_Problem to solve_
Retrieve each line that contains the word "InScript" from the entries below.

╭─ Material for this task

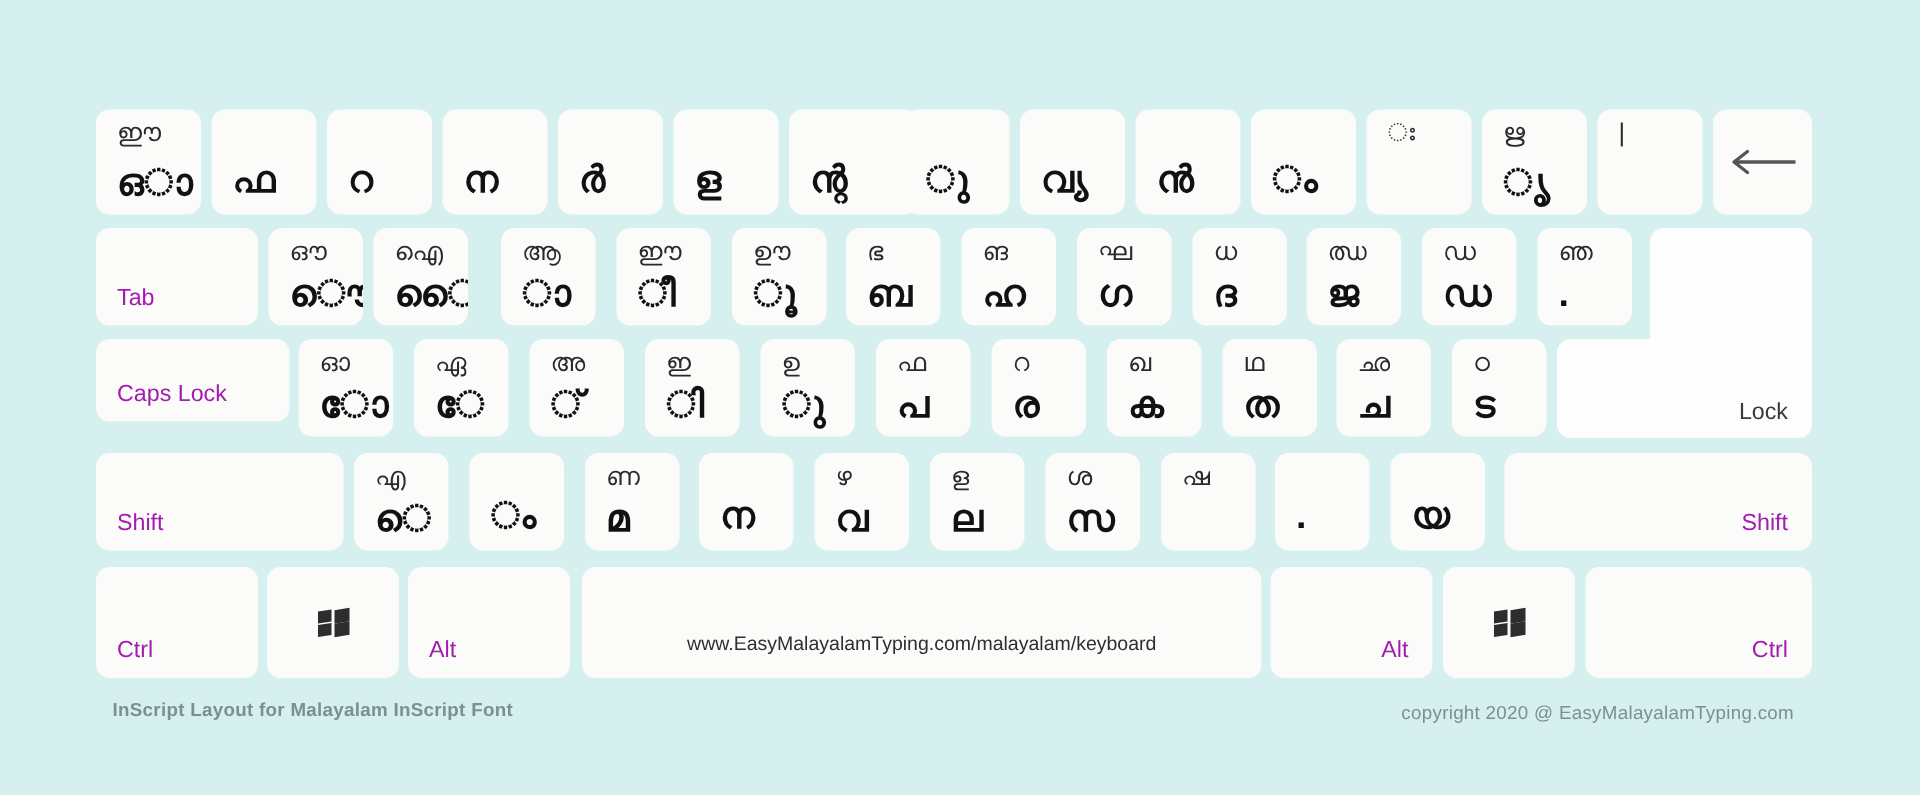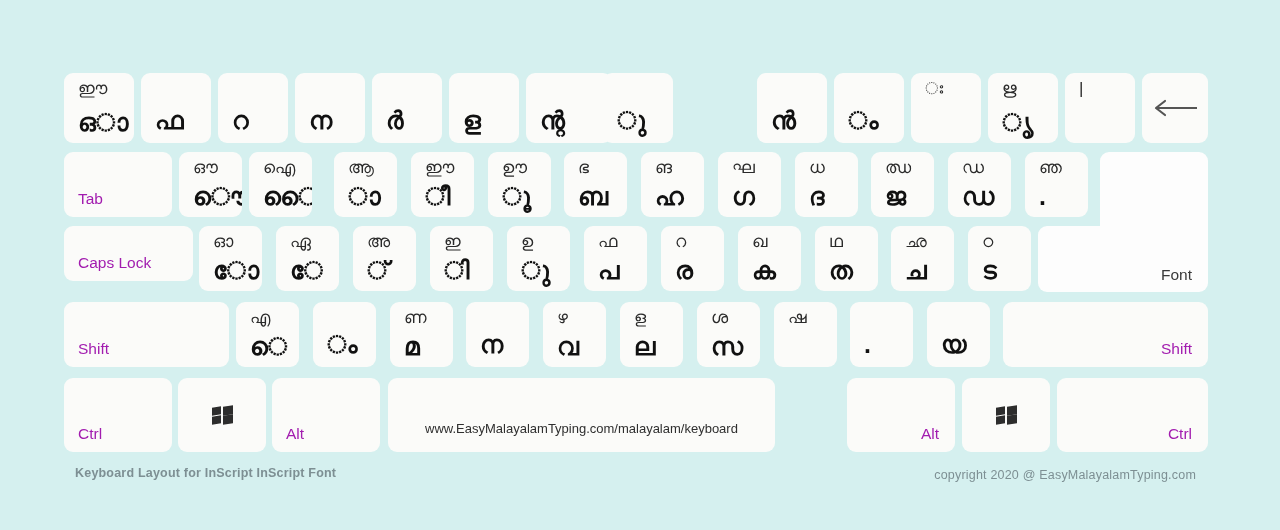--- a/index.html
+++ b/index.html
@@ -143,20 +143,23 @@
   </div>
   <div class="key single" style="left:449px; top:73px; width:70px; height:70px;">
     <span class="bot">ള</span>
   </div>
   <div class="key single" style="left:526px; top:73px; width:86px; height:70px;">
     <span class="bot">ന്റ</span>
   </div>
   <div class="key single" style="left:603px; top:73px; width:70px; height:70px;">
     <span class="bot">ു</span>
   </div>
+  <div class="key single" style="left:680px; top:73px; width:70px; height:70px;">
+    <span class="bot">വ്യ</span>
+  </div>
   <div class="key single" style="left:757px; top:73px; width:70px; height:70px;">
     <span class="bot">ൻ</span>
   </div>
   <div class="key single" style="left:834px; top:73px; width:70px; height:70px;">
     <span class="bot">ം</span>
   </div>
   <div class="key" style="left:911px; top:73px; width:70px; height:70px;">
     <span class="top">ഃ</span>
   </div>
   <div class="key" style="left:988px; top:73px; width:70px; height:70px;">
@@ -223,21 +226,21 @@
     <span class="bot">ഡ</span>
   </div>
   <div class="key" style="left:1025px; top:152px; width:63px; height:65px;">
     <span class="top">ഞ</span>
     <span class="bot">.</span>
   </div>
 
   <div class="key" id="enter-key" style="left:1038px; top:152px; width:170px; height:140px;">
     <span class="enter-top"></span>
     <span class="enter-bot"></span>
-    <span class="enter-label">Font</span>
+    <span class="enter-label">Lock</span>
   </div>
 
   <div class="key" style="left:64px; top:226px; width:129px; height:55px;">
     <span class="mod left">Caps Lock</span>
   </div>
   <div class="key" style="left:199px; top:226px; width:63px; height:65px;">
     <span class="top">ഓ</span>
     <span class="bot">ോ</span>
   </div>
   <div class="key" style="left:276px; top:226px; width:63px; height:65px;">
@@ -332,36 +335,36 @@
           <i></i>
           <i></i>
           <i></i>
           <i></i>
         </span>
     </span>
   </div>
   <div class="key" style="left:272px; top:378px; width:108px; height:74px;">
     <span class="mod left">Alt</span>
   </div>
-  <div class="key" style="left:388px; top:378px; width:387px; height:74px;">
+  <div class="key" style="left:388px; top:378px; width:453px; height:74px;">
     <span class="space-url">www.EasyMalayalamTyping.com/malayalam/keyboard</span>
   </div>
   <div class="key" style="left:847px; top:378px; width:108px; height:74px;">
     <span class="mod right">Alt</span>
   </div>
   <div class="key" style="left:962px; top:378px; width:88px; height:74px;">
     <span class="win-wrap">
       <span class="win">
           <i></i>
           <i></i>
           <i></i>
           <i></i>
         </span>
     </span>
   </div>
   <div class="key" style="left:1057px; top:378px; width:151px; height:74px;">
     <span class="mod right">Ctrl</span>
   </div>
 
-  <div class="footer" id="footer-left">Keyboard Layout for InScript InScript Font</div>
+  <div class="footer" id="footer-left">InScript Layout for Malayalam InScript Font</div>
   <div class="footer" id="footer-right">copyright 2020 @ EasyMalayalamTyping.com</div>
 
 </div>
 
 </body></html>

╰─

_Task answer_
-  <div class="footer" id="footer-left">Keyboard Layout for InScript InScript Font</div>
+  <div class="footer" id="footer-left">InScript Layout for Malayalam InScript Font</div>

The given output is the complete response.